動態隨機存取記憶體分析及指叉式背電極異質接面太陽能電池模擬

Abstract

人工智慧、物聯網、自駕車都需要快速的運算效能，而運算的速度被動態隨機存取記憶體所影響，這驅動了動態隨機存取記憶體的需求成長以及持續的微縮。另外，由於全球暖化日益嚴重，屬於綠色能源的太陽能也被積極發展，目前全球各個團隊都試圖將太陽能電池的效率提高以降低單位電費售價。在本論文當中，將會對於動態隨機存取記憶體以及指叉式背電極異質接面太陽能電池進行深入的探討。 動態隨機存取記憶體的基本存取資料的架構為一個電晶體配上一個電容，其中電容用來做為資料的儲存，而電晶體用來控制資料的讀取。在論文中，對於凹槽通道存取電晶體的幾何結構、摻雜濃度進行模擬分析。
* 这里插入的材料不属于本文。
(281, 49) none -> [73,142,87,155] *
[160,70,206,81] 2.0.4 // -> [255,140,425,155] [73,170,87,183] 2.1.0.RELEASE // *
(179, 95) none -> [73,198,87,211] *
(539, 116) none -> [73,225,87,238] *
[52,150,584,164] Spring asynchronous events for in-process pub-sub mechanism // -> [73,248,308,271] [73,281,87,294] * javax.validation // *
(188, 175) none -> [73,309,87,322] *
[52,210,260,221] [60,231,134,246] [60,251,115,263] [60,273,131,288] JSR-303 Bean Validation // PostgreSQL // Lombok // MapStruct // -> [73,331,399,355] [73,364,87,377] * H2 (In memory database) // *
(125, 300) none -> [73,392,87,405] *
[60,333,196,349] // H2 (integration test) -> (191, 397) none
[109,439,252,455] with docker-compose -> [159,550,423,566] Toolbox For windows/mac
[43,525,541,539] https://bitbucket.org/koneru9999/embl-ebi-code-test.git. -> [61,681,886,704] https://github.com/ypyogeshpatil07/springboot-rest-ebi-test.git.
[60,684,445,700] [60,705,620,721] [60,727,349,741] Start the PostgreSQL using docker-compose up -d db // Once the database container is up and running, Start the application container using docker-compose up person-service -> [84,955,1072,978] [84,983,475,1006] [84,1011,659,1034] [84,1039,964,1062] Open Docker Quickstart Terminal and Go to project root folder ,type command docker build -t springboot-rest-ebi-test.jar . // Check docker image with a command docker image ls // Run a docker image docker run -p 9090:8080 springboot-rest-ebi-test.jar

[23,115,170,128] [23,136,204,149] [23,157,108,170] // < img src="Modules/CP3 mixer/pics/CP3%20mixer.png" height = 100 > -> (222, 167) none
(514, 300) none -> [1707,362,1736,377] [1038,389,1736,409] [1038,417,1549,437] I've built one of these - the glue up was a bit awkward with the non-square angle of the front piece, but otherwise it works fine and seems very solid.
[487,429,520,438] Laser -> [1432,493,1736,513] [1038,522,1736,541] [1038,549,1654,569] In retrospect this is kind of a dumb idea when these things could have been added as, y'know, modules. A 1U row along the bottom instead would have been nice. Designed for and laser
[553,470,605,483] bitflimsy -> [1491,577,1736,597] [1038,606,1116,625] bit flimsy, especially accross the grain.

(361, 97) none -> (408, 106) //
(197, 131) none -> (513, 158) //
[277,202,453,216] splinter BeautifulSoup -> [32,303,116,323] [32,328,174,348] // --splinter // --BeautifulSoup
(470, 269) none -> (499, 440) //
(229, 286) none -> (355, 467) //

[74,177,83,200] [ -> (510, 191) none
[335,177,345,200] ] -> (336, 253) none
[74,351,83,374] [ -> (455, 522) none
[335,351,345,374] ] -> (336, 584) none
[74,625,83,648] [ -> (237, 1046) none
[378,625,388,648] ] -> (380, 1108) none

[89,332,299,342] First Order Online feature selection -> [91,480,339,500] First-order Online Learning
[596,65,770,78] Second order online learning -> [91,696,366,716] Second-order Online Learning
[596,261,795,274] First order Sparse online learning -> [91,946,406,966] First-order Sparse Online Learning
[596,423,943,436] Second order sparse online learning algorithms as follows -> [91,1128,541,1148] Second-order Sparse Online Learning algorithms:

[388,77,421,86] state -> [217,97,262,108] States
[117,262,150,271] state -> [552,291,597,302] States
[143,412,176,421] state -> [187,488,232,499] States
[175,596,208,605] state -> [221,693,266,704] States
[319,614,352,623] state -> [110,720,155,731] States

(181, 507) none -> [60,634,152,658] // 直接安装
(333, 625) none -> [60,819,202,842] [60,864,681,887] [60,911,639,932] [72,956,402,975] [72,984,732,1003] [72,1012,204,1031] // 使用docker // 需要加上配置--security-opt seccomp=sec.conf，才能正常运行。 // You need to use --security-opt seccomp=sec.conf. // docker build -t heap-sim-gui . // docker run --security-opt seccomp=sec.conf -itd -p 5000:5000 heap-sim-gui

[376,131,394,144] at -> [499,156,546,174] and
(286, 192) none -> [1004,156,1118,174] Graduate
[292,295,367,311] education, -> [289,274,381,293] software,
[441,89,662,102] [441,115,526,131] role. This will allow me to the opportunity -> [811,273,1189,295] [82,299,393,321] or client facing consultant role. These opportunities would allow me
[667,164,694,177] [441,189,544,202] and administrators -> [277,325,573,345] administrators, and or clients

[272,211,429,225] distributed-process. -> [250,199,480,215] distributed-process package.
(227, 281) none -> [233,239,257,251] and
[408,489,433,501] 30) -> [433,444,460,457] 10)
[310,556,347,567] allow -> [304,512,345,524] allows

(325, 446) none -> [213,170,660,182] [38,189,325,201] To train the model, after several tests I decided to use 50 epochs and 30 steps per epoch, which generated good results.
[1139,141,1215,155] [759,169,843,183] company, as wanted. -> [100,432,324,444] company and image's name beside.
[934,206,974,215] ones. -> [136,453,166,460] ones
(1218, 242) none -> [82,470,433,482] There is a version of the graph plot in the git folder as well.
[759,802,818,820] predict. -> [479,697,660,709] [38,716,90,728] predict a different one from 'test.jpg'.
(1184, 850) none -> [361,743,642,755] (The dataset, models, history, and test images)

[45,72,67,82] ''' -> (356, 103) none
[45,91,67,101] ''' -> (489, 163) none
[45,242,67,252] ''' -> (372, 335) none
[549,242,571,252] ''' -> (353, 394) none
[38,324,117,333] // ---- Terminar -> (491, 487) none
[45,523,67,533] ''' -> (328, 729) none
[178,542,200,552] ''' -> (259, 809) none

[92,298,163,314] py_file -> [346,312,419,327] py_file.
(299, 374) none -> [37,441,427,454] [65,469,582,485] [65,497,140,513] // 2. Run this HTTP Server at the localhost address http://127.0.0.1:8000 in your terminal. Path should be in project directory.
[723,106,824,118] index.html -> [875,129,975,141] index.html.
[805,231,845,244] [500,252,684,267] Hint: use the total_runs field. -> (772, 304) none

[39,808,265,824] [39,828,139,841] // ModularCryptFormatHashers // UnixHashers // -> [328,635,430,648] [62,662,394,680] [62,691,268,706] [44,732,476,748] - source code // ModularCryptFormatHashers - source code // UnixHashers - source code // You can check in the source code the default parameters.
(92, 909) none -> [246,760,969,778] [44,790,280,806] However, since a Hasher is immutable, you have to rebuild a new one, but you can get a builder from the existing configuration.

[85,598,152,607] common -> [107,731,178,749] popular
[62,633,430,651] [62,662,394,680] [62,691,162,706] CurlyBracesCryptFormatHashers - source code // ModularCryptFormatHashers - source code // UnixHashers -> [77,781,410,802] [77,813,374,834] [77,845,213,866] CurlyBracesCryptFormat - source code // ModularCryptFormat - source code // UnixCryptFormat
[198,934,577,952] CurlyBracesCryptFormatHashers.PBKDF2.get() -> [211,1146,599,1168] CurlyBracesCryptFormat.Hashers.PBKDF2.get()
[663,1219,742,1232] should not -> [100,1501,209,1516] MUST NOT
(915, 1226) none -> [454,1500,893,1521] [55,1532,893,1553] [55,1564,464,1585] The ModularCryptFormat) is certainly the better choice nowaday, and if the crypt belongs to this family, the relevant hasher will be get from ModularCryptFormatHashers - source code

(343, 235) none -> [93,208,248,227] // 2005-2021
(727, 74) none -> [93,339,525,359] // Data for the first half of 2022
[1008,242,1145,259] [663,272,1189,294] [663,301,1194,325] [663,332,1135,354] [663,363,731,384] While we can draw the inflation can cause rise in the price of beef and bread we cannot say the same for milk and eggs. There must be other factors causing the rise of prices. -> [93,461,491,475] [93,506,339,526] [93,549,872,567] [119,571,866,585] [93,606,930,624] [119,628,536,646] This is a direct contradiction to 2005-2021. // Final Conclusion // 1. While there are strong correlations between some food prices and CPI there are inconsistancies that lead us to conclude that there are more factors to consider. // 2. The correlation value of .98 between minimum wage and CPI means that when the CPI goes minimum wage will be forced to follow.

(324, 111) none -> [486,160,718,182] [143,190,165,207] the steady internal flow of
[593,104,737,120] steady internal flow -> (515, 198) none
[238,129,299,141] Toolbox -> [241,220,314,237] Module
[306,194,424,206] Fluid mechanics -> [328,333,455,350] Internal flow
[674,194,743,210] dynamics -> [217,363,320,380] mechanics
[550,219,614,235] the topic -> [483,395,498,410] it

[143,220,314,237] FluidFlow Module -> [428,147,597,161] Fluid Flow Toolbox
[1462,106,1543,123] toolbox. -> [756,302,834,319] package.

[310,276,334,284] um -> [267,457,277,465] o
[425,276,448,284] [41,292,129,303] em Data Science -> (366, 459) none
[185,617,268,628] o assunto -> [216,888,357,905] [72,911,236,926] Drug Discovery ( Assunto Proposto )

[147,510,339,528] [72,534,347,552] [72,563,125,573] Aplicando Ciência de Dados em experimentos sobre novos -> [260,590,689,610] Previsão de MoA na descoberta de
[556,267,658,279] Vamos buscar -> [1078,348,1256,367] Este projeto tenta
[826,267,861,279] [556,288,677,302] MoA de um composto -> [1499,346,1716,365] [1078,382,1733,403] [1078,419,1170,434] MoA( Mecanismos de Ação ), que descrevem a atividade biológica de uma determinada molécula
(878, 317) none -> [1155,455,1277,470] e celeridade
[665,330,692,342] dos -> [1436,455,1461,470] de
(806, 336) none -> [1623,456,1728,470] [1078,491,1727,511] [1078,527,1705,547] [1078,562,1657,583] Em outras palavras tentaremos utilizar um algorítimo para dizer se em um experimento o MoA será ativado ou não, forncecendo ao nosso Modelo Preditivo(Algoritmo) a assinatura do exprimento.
隨著閘極的凹槽深度增加，電晶體的通道長度也跟著提升，透過增加閘極的凹槽深度可以避免傳統平面型電晶體會遇到的短通道效應。另外，透過三維模擬探討在元件前後施加材料對元件的效能影響，結果顯示藉由施加材料可以有效提升汲極電流。 為了有效保存資料，高電容值及低漏電的電容在動態隨機存取記憶體是被要求的。研究中使用原子層沉積技術成長高介電係數材料之電容，透過二氧化鋯作為主要提供電容值的材料，並在二氧化鋯中間成長一層氧化鋁做為漏電流之阻擋層，以此結構設計得到優異的電容表現。另外，藉由使用鉑做為電容的下電極，成功改善電容電壓特性曲線以及電流電壓特性曲線的非對稱性。最後，將二氧化鈦加入介電層當中，成功將電容等效厚度降至0.75 奈米。 指叉式背電極異質接面太陽能電池在效率上有著優良的表現，其背電極的設計可以增加吸光量，本質非晶矽之異質接面的使用可以增加開路電壓。本論文中使用三維Sentaurus TCAD模擬探討太陽能電池之幾何結構、摻雜濃度、表面複合速率對於太陽能電池之影響。透過在基板的正面施加額外的摻雜，太陽能電池的效率有顯著的提升。另外，藉由調控背電極之射極比率，可以達到載子蒐集的最佳化。最後，提出矩陣型之背電極，成功降低太陽能電池之效率對於射極比率的敏感度。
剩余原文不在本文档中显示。